Add Two Numbers
Problem Statement - link #
You are given two non-empty linked lists representing two non-negative integers. The digits are stored in reverse order, and each of their nodes contains a single digit. Add the two numbers and return the sum as a linked list.

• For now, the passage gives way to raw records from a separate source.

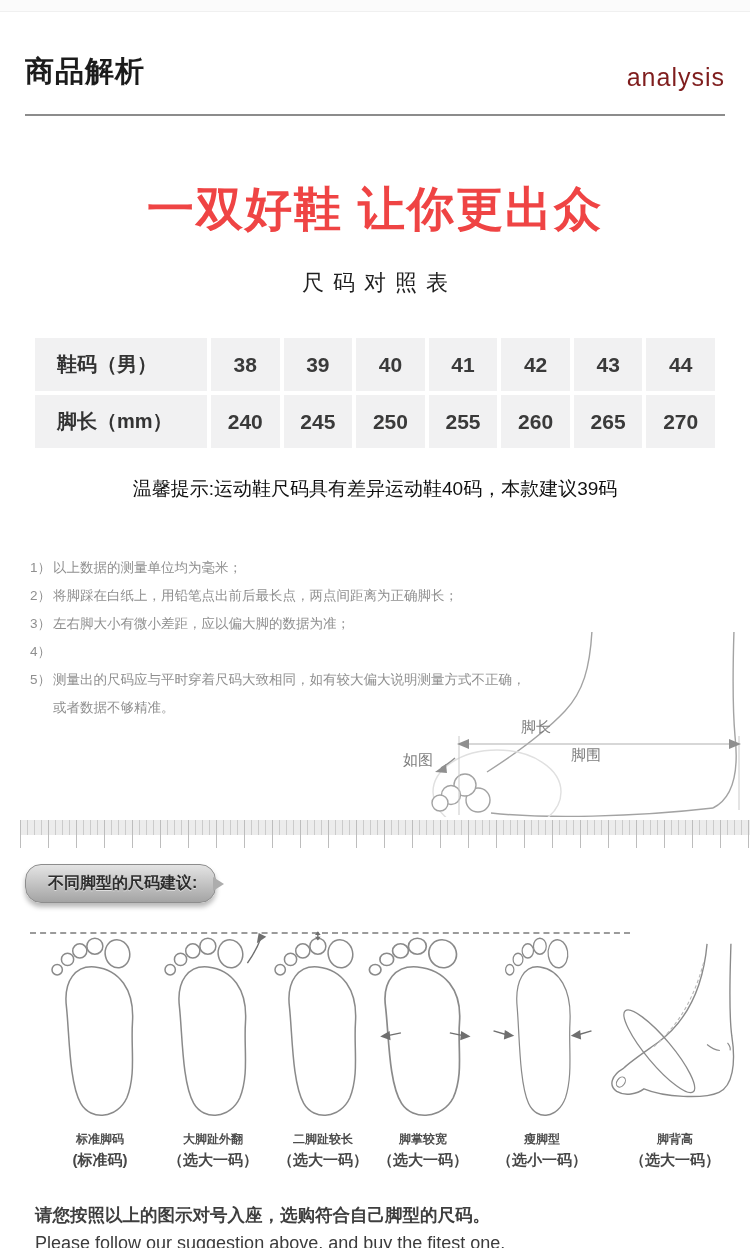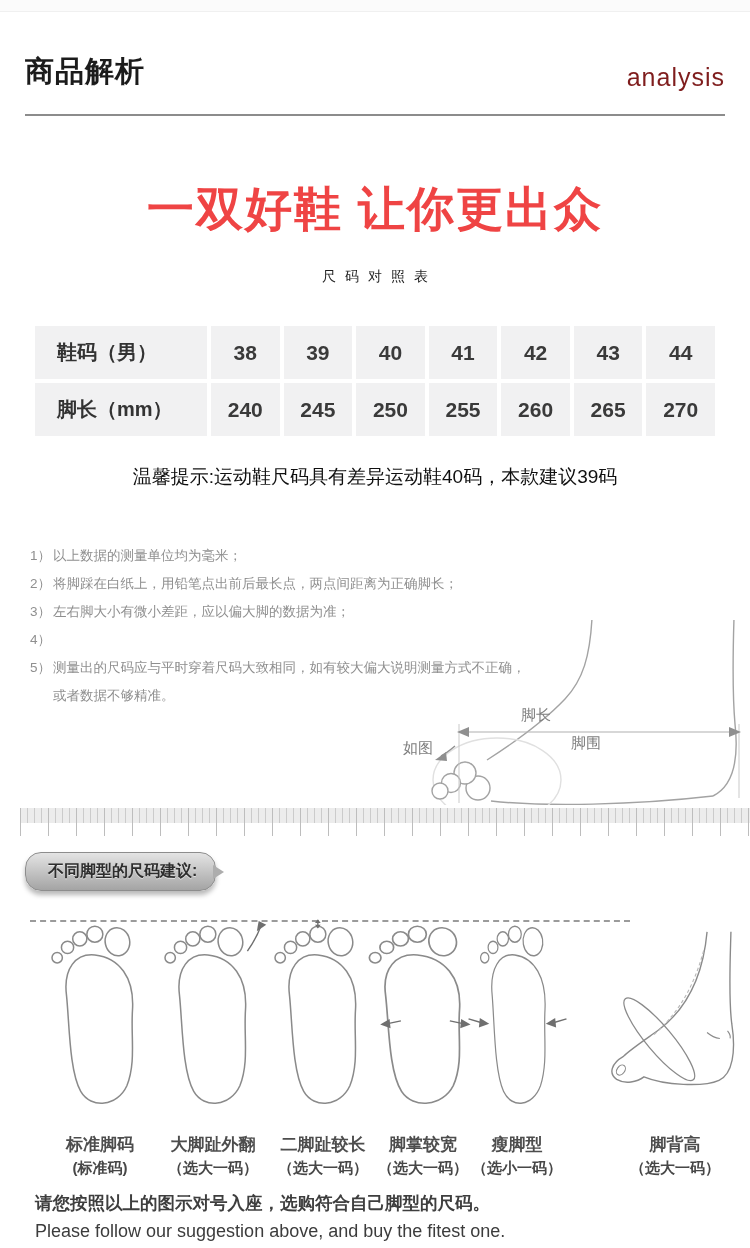--- a/index.html
+++ b/index.html
@@ -17,7 +17,7 @@
 
   
   .hero-title { margin-top:62px; text-align:center; font-size:47px; font-weight:800; color:#ef4444; letter-spacing:2px; }
-  .hero-sub { margin-top:27px; text-align:center; font-size:14px; color:#1f1f1f; letter-spacing:9px; text-indent:9px; }
+  .hero-sub { margin-top:27px; text-align:center; font-size:22px; color:#1f1f1f; letter-spacing:9px; text-indent:9px; }
 
   
   .size-table { margin:40px 35px 0; display:grid; grid-template-columns:172px repeat(7,1fr);

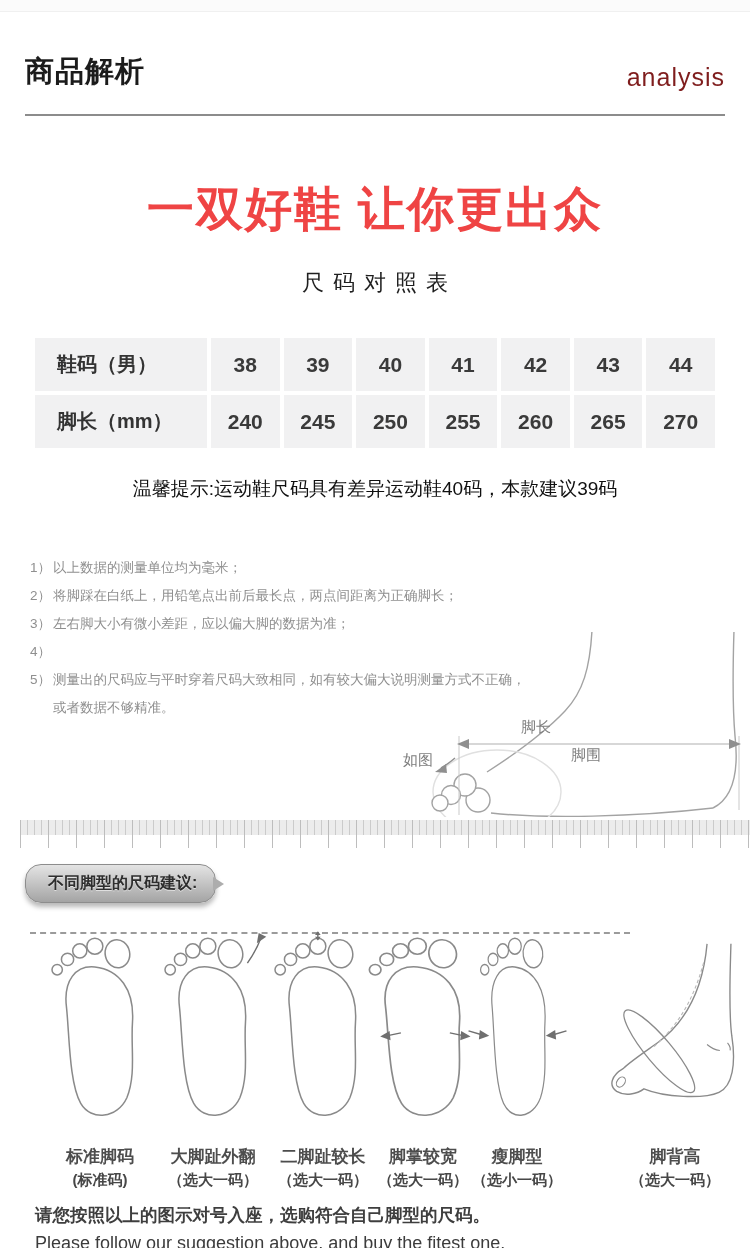--- a/index.html
+++ b/index.html
@@ -59,7 +59,7 @@
   .dash-line { position:absolute; top:13px; left:30px; width:600px; border-top:2px dashed #9b9b9b; }
   .foot-type { position:absolute; top:0; text-align:center; }
   .foot-type svg { display:block; margin:12px auto 0; }
-  .foot-name { margin-top:16px; font-size:17px; font-weight:600; color:#4d4d4d; }
+  .foot-name { margin-top:2px; font-size:12px; font-weight:600; color:#4d4d4d; }
   .foot-advice { margin-top:3px; font-size:15px; font-weight:600; color:#474747; }
 
   

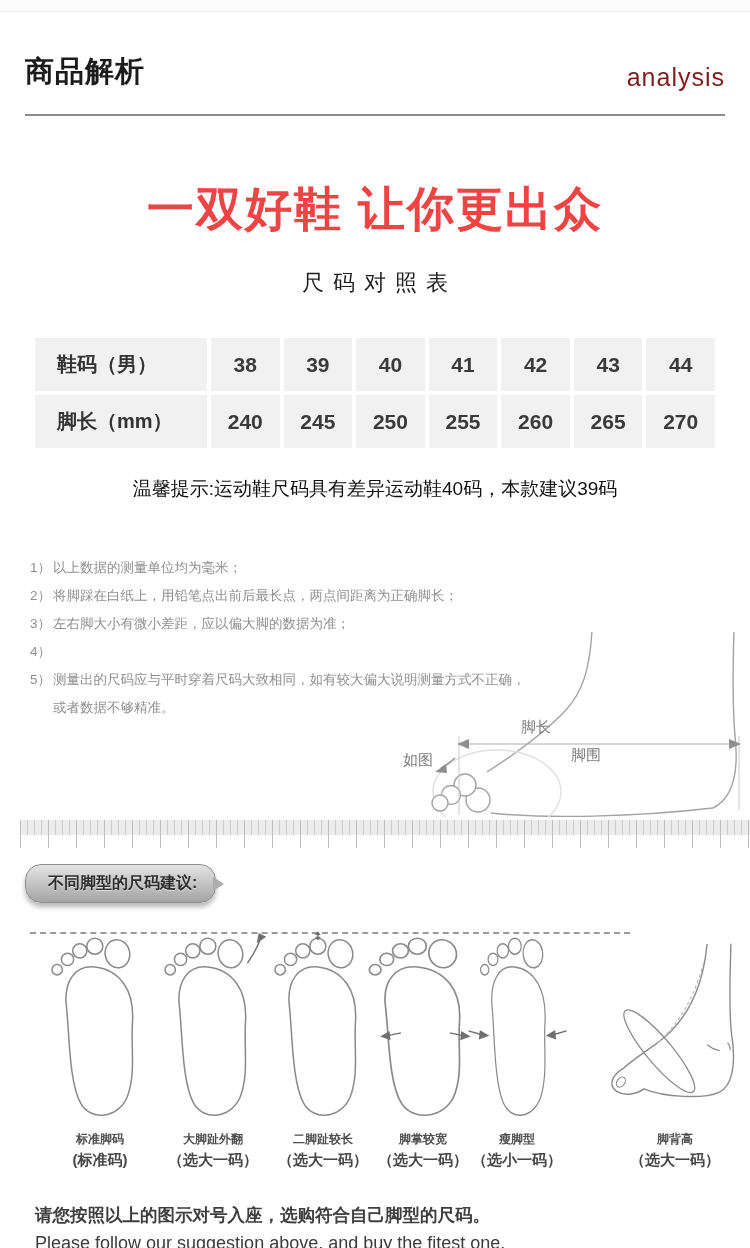--- a/index.html
+++ b/index.html
@@ -219,7 +219,7 @@
       <div class="foot-advice">（选大一码）</div>
     </div>
 
-    <div class="foot-type" style="left:459px;width:116px;">
+    <div class="foot-type" style="left:484px;width:116px;">
       <svg width="113" height="198" viewBox="0 0 120 210">
         <use href="#footprint" transform="translate(14,0) scale(0.8,1)"></use>
         <path d="M 8,106 L 22,110" stroke="#6f6f6f" stroke-width="1.5" fill="none"></path>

You may assume the two numbers do not contain any leading zero, except the number 0 itself.
Examples #
Example 1:
Input: l1 = [2,4,3], l2 = [5,6,4]
Output: [7,0,8]
Explanation: 342 + 465 = 807.
Example 2:
Input: l1 = [0], l2 = [0]
Output: [0]
Example 3:
Input: l1 = [9,9,9,9,9,9,9], l2 = [9,9,9,9]
Output: [8,9,9,9,0,0,0,1]
Constraints #
- The number of nodes in each linked list is in the range
[1, 100]. 0 <= Node.val <= 9- It is guaranteed that the list represents a number that does not have leading zeros.
Solutions #
/**
* Definition for singly-linked list.
* struct ListNode {
* int val;
* ListNode *next;
* ListNode() : val(0), next(nullptr) {}
* ListNode(int x) : val(x), next(nullptr) {}
* ListNode(int x, ListNode *next) : val(x), next(next) {}
* };
*/
class Solution {
public:
ListNode* addTwoNumbers(ListNode* l1, ListNode* l2) {
ListNode* up = new ListNode() ;
ListNode* down = new ListNode();
down->val = -1;
down->next = NULL;
up = down;
int carry = 0;
while(l1 != NULL || l2 != NULL){
int a=0,b=0,s=0,v=0;
if( l1!=NULL ) a = l1->val;
if( l2!=NULL ) b = l2->val;
s = a + b + carry;
v = s%10;
ListNode* temp = new ListNode();
temp->val = v;
carry = s/10;
down->next = temp;
down = down->next;
if(l1!=NULL && l1->next!=NULL)
l1 = l1 -> next;
else
l1 = NULL;
if(l2!=NULL && l2->next!=NULL)
l2 = l2 -> next;
else
l2 = NULL;
}
if(carry){
ListNode* temp = new ListNode(); ;
temp->val = carry;
down->next = temp;
}
return up->next;
}
};